■ **Exercise goal**:
Since pictures are not part of the copy, please output only the lines from the one with "DEBUG=1 localstack start" through the end of the data below, exactly as written.

+++++

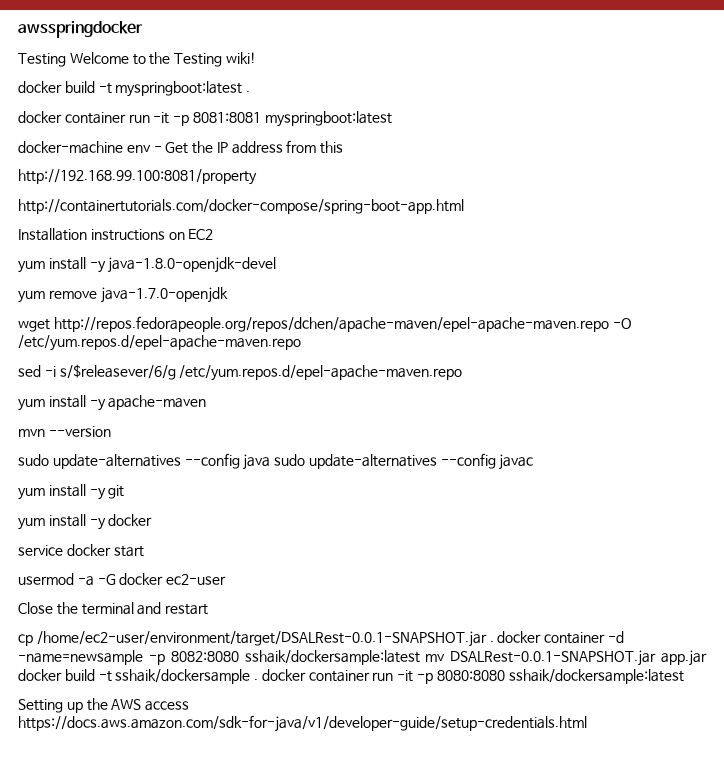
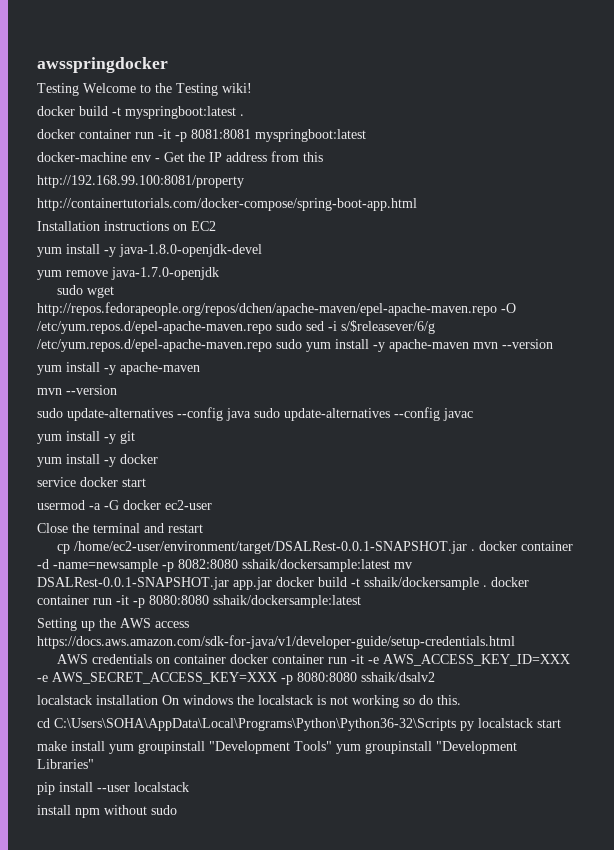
- wget http://repos.fedorapeople.org/repos/dchen/apache-maven/epel-apache-maven.repo -O /etc/yum.repos.d/epel-apache-maven.repo
- sed -i s/$releasever/6/g /etc/yum.repos.d/epel-apache-maven.repo
+ sudo wget http://repos.fedorapeople.org/repos/dchen/apache-maven/epel-apache-maven.repo -O /etc/yum.repos.d/epel-apache-maven.repo sudo sed -i s/$releasever/6/g /etc/yum.repos.d/epel-apache-maven.repo sudo yum install -y apache-maven mvn --version
+ AWS credentials on container docker container run -it -e AWS_ACCESS_KEY_ID=XXX -e AWS_SECRET_ACCESS_KEY=XXX -p 8080:8080 sshaik/dsalv2
+ localstack installation On windows the localstack is not working so do this.
+ cd C:\Users\SOHA\AppData\Local\Programs\Python\Python36-32\Scripts py localstack start
+ make install yum groupinstall "Development Tools" yum groupinstall "Development Libraries"
+ pip install --user localstack
+ install npm without sudo

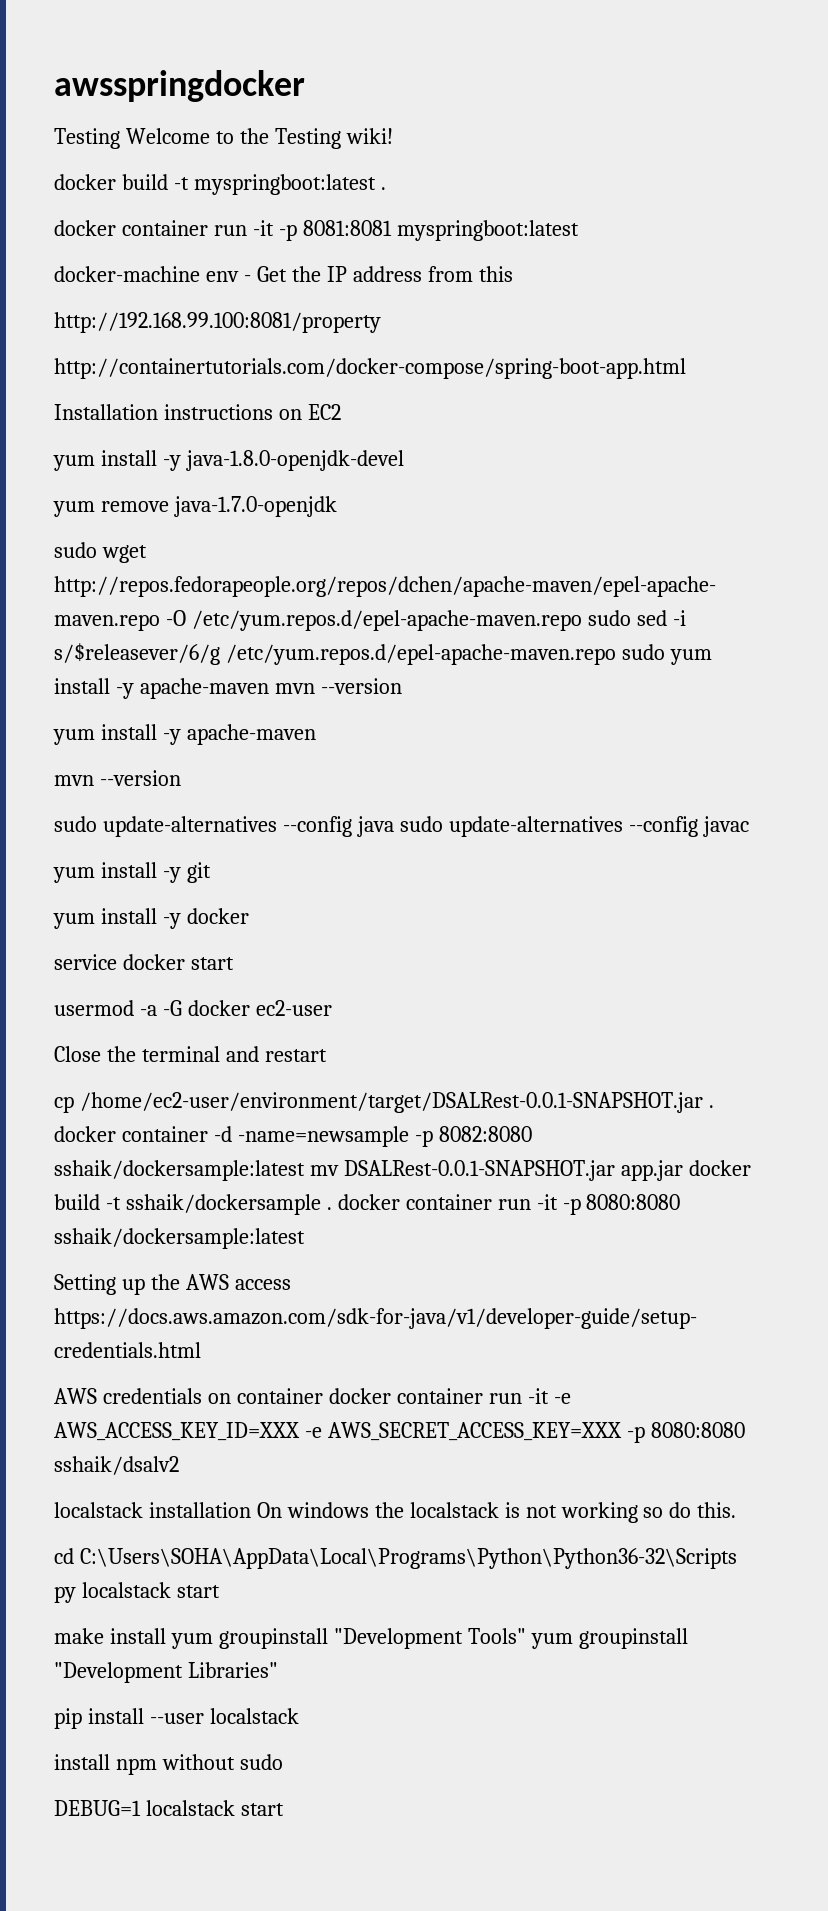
+ DEBUG=1 localstack start

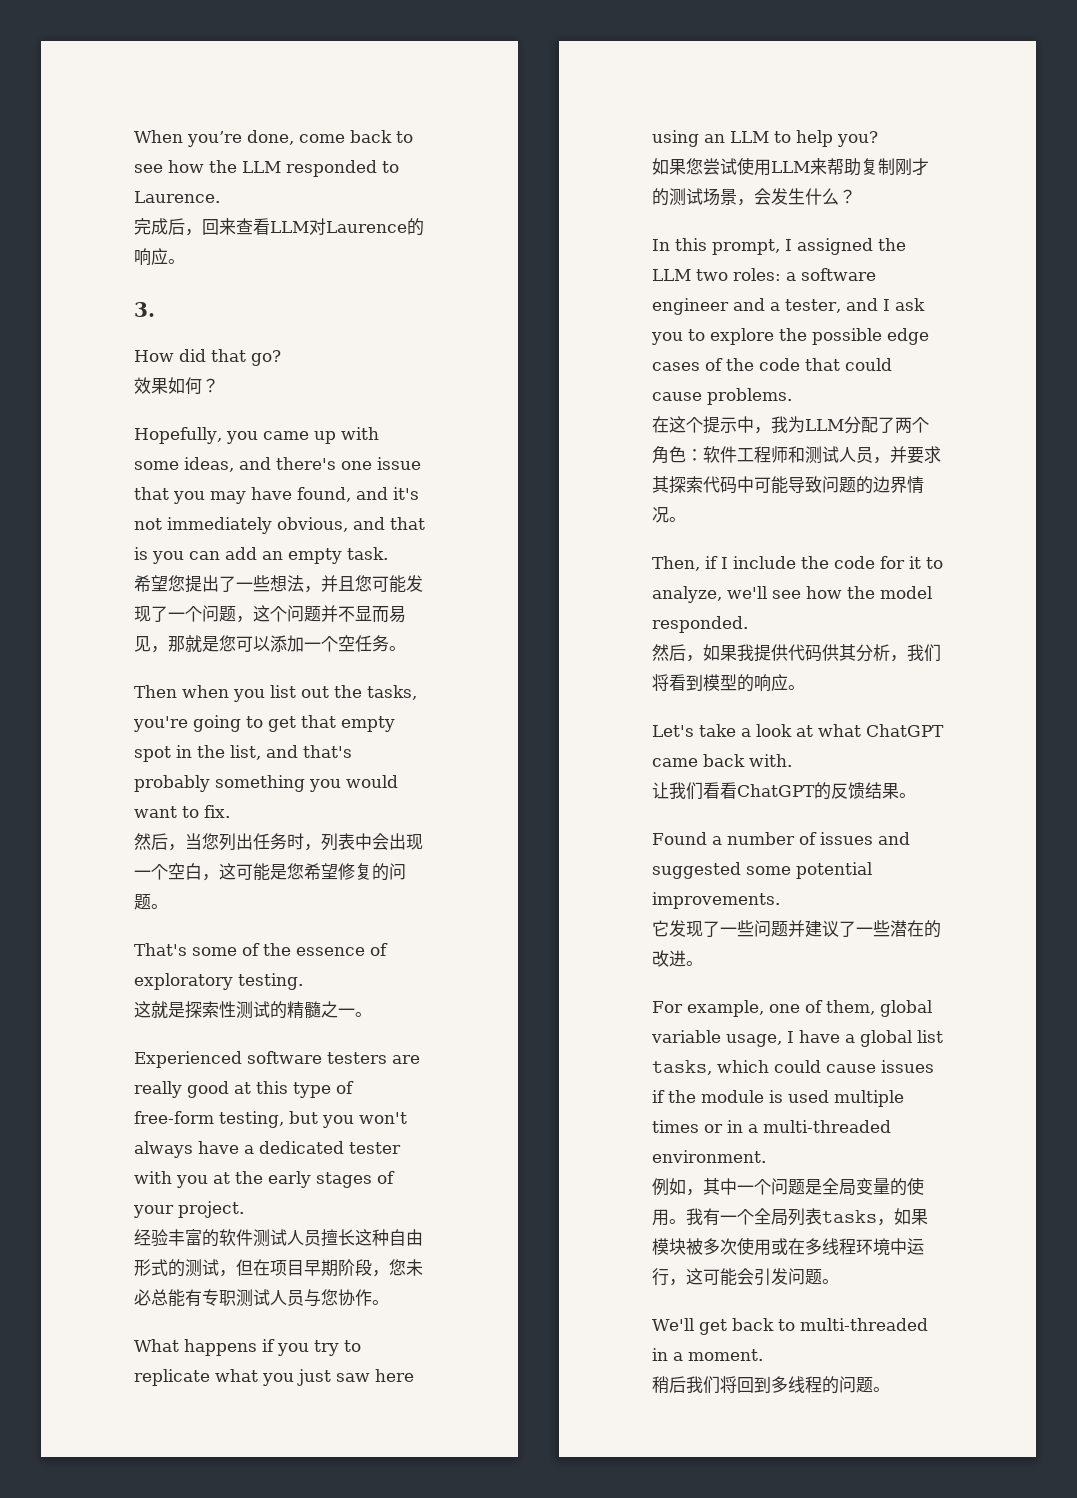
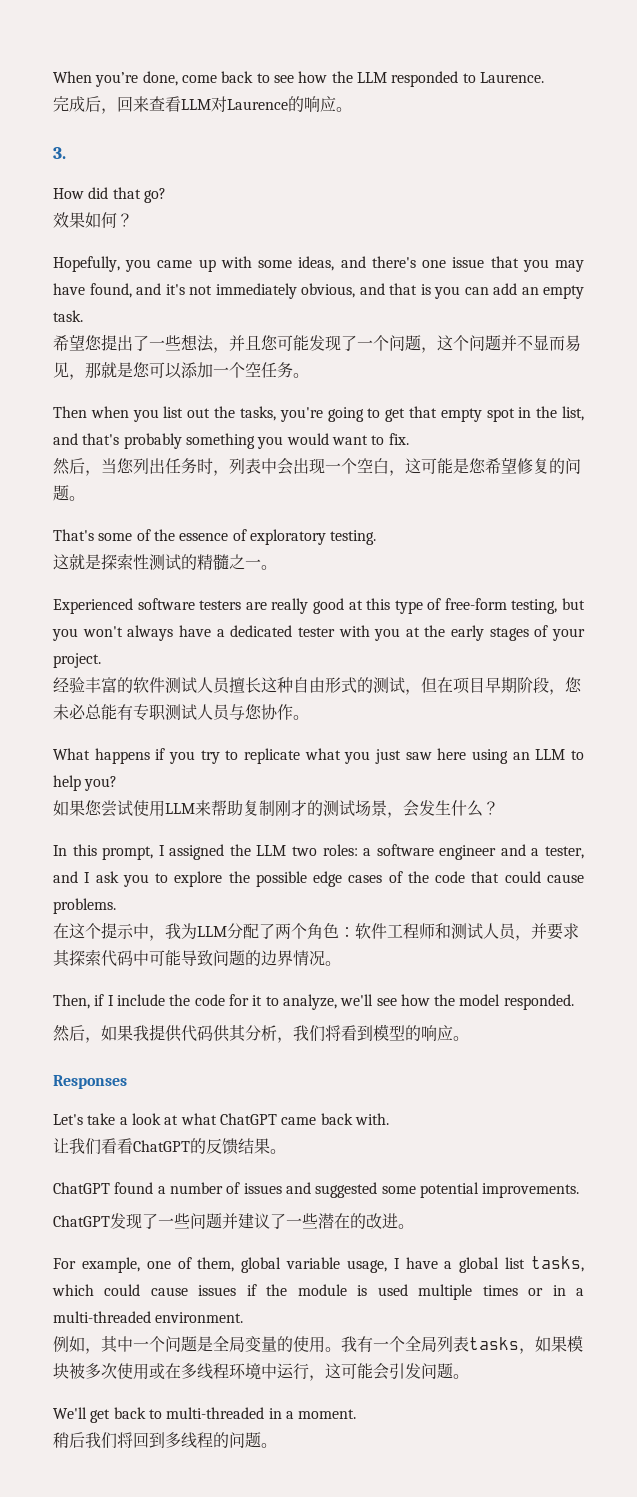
+ Responses
- Found a number of issues and suggested some potential improvements.
+ ChatGPT found a number of issues and suggested some potential improvements.
- 它发现了一些问题并建议了一些潜在的改进。
+ ChatGPT发现了一些问题并建议了一些潜在的改进。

+++++

■ **Response area**:
+ DEBUG=1 localstack start

+ Responses
- Found a number of issues and suggested some potential improvements.
+ ChatGPT found a number of issues and suggested some potential improvements.
- 它发现了一些问题并建议了一些潜在的改进。
+ ChatGPT发现了一些问题并建议了一些潜在的改进。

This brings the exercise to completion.